Emmanuel handed him the levathon reigns. “I’ll never stand in your way again. Go find your son and do what’s best.”
Andres was off only moments later. Emmanuel hadn’t known the man could fly, but Andres was like his son—he could adapt, and he was a survivor.
Their cause would need people like that.
CHAPTER 26
M ilo finished his morning classes a half hour before lunchtime.
Lily wasn’t with him for Professor Wynde’s class, “The History of Spellcasting Through the Ages: The Marvinian Renaissance.” Her ten thirty class was “Drawing the Ancients,” a course on the history of summoning elemental beings. Milo had never seen her so excited as when she literally broke into a sprint to get there on time.
He found Sevarin outside, pacing back and forth. There were bits of leaves and twigs stuck to his clothing.
“Did you skip class?” Milo asked. “What’s with all the dirt on you
r clothes?”
“Naw, I attended,” he said with a dismissive wave. “But I had to go to the bathroom halfway through.”
“And you didn’t feel like going back.”
Sevarin shrugged. “I didn’t see the point in sitting through a boring lecture on ancient sculpture.”
“Where did you go?”
Sevarin looked away, shifty eyed. “Joined a few kids for a game of soccer out in one of the fields.”
“Yeah, that would explain the twigs.”
Sevarin brushed one off, and Milo wondered why he would lie about that. Maybe he was embarrassed at having spent the morning alone somewhere quiet?

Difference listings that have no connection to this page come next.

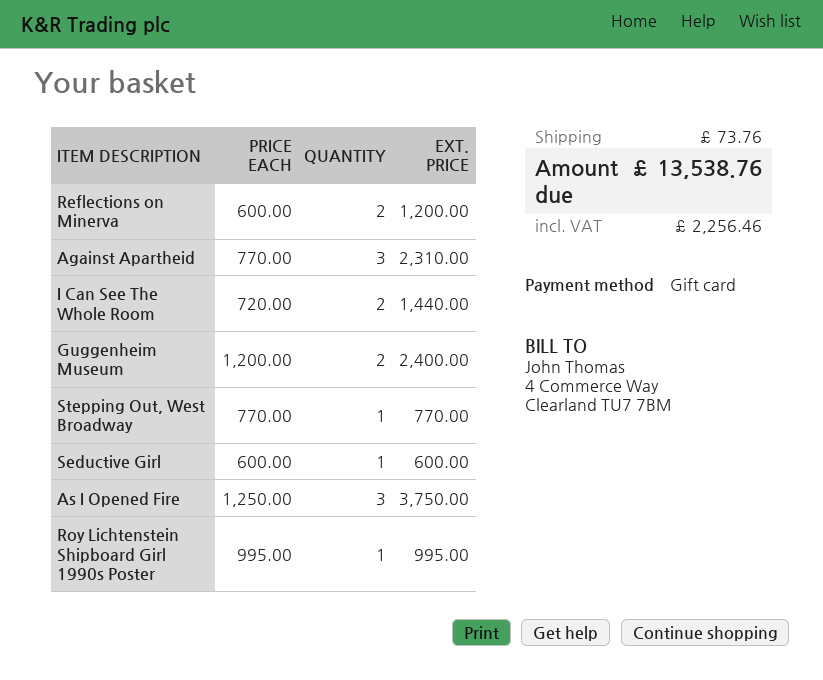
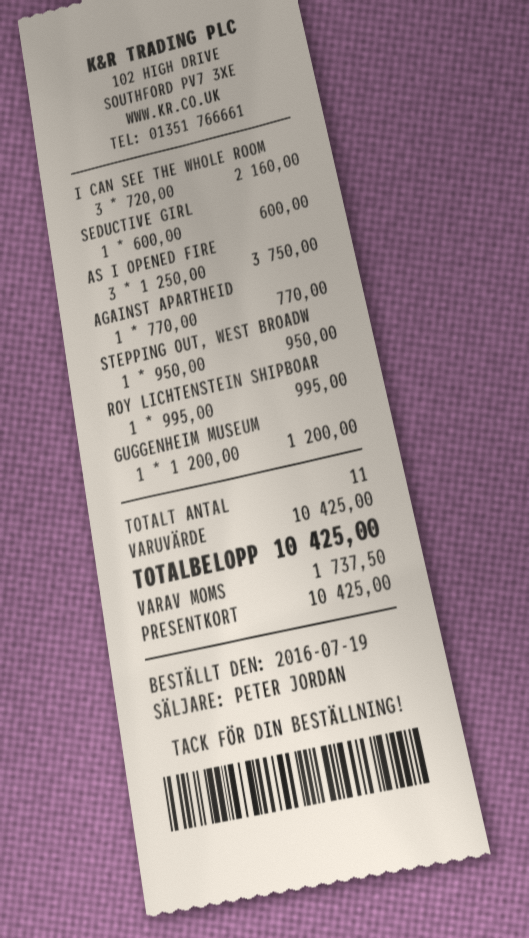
Reflections on Minerva: 2 x 600.00 = 1200.00 -> none
Against Apartheid: 3 x 770.00 = 2310.00 -> 1 x 770.00 = 770.00
I Can See The Whole Room: 2 x 720.00 = 1440.00 -> 3 x 720.00 = 2160.00
Guggenheim Museum: 2 x 1200.00 = 2400.00 -> 1 x 1200.00 = 1200.00
Stepping Out, West Broadway: 1 x 770.00 = 770.00 -> 1 x 950.00 = 950.00
shipping: 73.76 -> none
tax: 2256.46 -> 1737.50
total: 13538.76 -> 10425.00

“Oscar didn’t get in,” Sevarin said in an obvious attempt to change the subject. “He ran off somewhere. I heard a couple of students talking about it while I was waiting for you. One of them works in the admissions office for the Rogue Tail program—said Oscar and Emmanuel made a scene in the dean’s office. I guess word’s getting around about the Feral kid with the weird eyes.”
“Where do you think he went?”
Another shrug from Sevarin. “The dorms, maybe?”
“But we haven’t been assigned to them yet.”
“Are you kidding?” Sevarin’s eyes widened. “Didn’t you see the back of your class schedule? I’ve been waiting all morning to tell you.”
Milo dug out the sheet his uncle had given him. On the back was a set of instructions on where he could locate his dorm. That went to show how preoccupied his uncle had been; he had totally forgotten to mention it.
“Emma said to meet her there before lunch so we could all walk over together,” Sevarin said.
“Sounds good,” Milo said, adjusting his book bag, which weighed a ton from all the books he had shoved into it. “I can leave my bag. This thing’s getting heavy.”
Sevarin laughed at him. “Wuss.”
“Hey, at least my pack’s not empty like yours, you slacker,” he shot back.
They boarded a train at the nearest station that shot them halfway around campus. It took ten minutes to arrive at the first- and second-year dormitories, which were housed in a gray stone building complex that wrapped around a sunny courtyard.